If you haven't heard of LUN Resync or are not sure why your provider should implement this useful feature, be sure to read Dinesh's excellent introduction post over at the File Cabinet.

Now that you've decided to implement and use Resync, you may want to watch out for these common mistakes / gotchas sent in to us from the field.

Page 80h support is no longer required

Once upon a time, VSS required the implementation of Page 80 identifiers for matching LUNs. This requirement was dropped (and replaced with page 83) in Windows Server 2008. However, this dependency somehow crept back into early implementations of LUN Resync. Luckily one of our partners has spotted this problem, and it has been fixed for the Release Candidate of Windows Server 2008 R2.

Affected builds: Server 2k8 R2 Beta and before
Fixed in: Server 2k8 R2 RC

Page 83h support IS required

While page 80 identifiers are no longer required, page 83 identifiers are. Since any given block on the resync destination can change, VSS must rely on the identifiers that the hardware provider gives us. Without this, we would have no way of knowing which disk was the destination once the resync operation had completed.

Open handles

VSS requires opens an exclusive handle to the destination disks involved with the resynchronization operation. Because of this, you may run into the following event log:

The LUN resynchronization operation failed because the destination disk could not be found or because another application holds an exclusive handle to the destination LUN.

Make sure that all applications have released their handles to the LUN and retry the operation.

More often than not, this message is thrown in the very beginning phase of LUN Resync, before the provider is asked to perform the actual resynchronization operation. The most common culprit has been Disk Management UI. A fix has gone in to late RC builds and is there for RTM. Now, we retry opening disk handles for 5 seconds before failing. In most cases, this should be enough to avoid failure (it is for Disk Management case).

Affected builds: Server 2k8 R2 RC and before
Fixed in: Server 2k8 R2 RTM

Snapshot creation may fail after Resync

There is a known bug that shipped in Server 2008 R2 that affects snapshot creation. Unfortunately it was discovered late in the release and could not be fixed in time. The scenario is as follows:

  1. Perform a resync from volume S' to S
  2. Create a snapshot of volume T
  3. Fails with VSS_E_PROVIDER_VETO, VSS_E_NO_SNAPSHOTS_IMPORTED, maybe others? Sometimes there's an event log complaining about corrupt XML. (Error and event log depends on several factors, one being provider implementation).

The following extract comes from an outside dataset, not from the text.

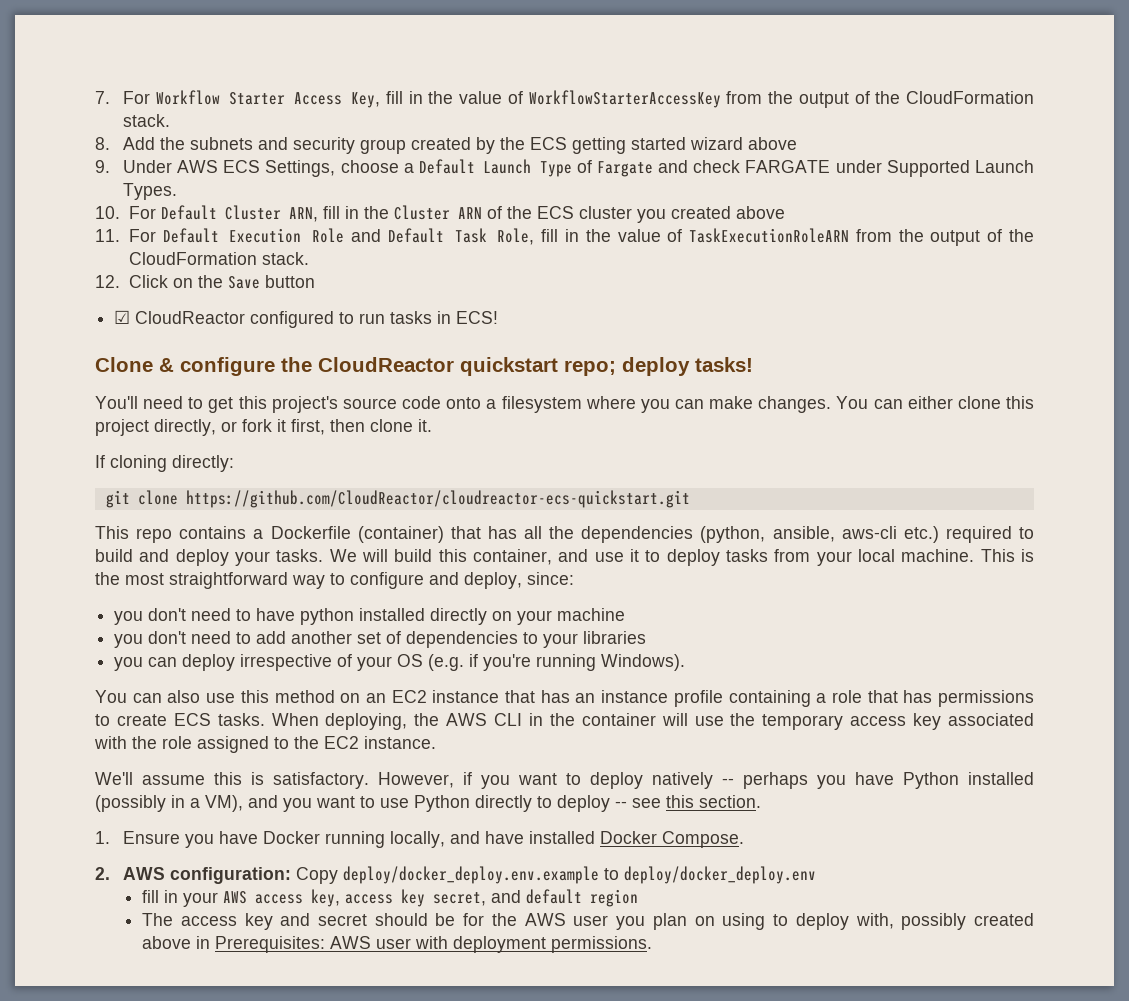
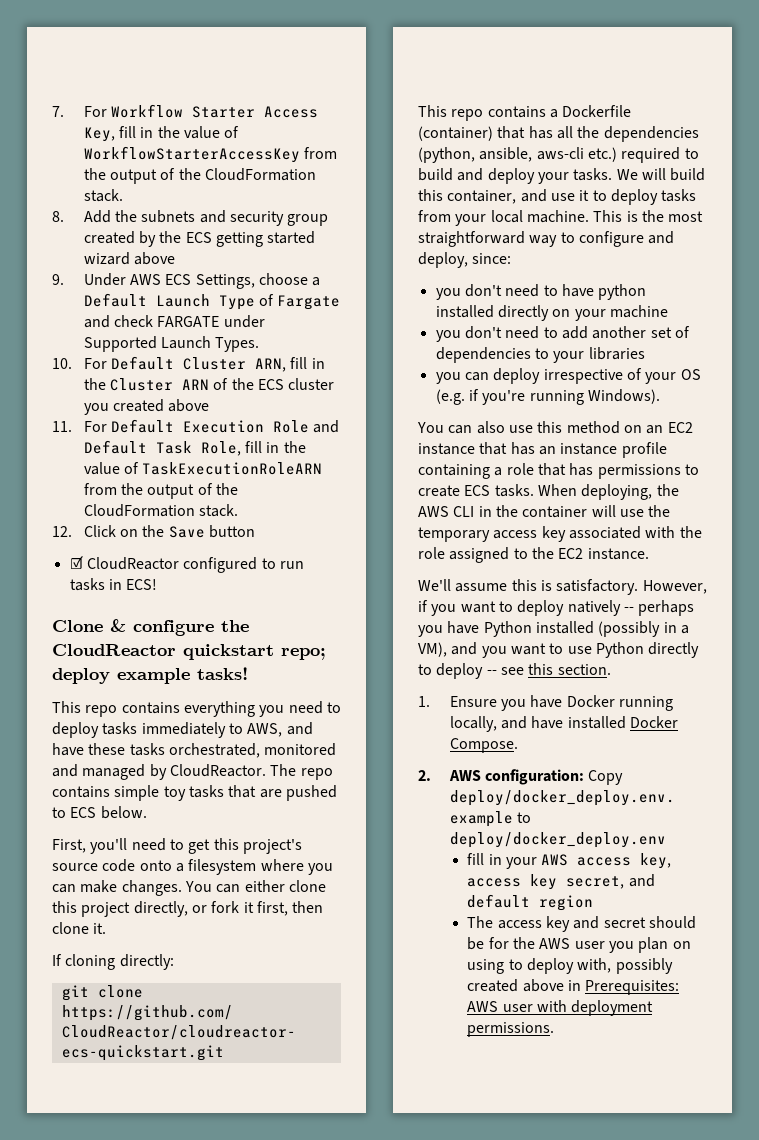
(690, 366) none -> [117,668,190,684] example
[95,396,138,409] You'll -> [52,701,341,717] [52,722,313,738] [52,743,337,758] [52,764,333,780] [52,785,337,801] [52,806,147,819] [52,838,128,854] This repo contains everything you need to deploy tasks immediately to AWS, and have these tasks orchestrated, monitored and managed by CloudReactor. The repo contains simple toy tasks that are pushed to ECS below. // First, you'll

There is some improper cleanup on the part of the Resync operation which can lead to some corruption of the internal backup components document. There is no risk of actual data corruption. The problem is that the volumes involved in the resync operation will continue over to the snapshot creation operation. In the example above, volume S will be included with volume T in step 2. We will try to create the snapshot set with S and T, but either one of two things will happen. Either a) the hardware provider returns VETO in LocateLuns call, or b) VSS will time out waiting for an extra volume that will never come.

Workarounds:

  1. Retry the operation. Even though the previous attempt failed, VSS has now cleaned up its internal state and is good to go.
  2. Restart the VSS service. In an elevated command prompt: "net stop vss" "net start vss" and then retry the operation.

Affected builds: Server 2k8 R2 RC and beyond (including RTM)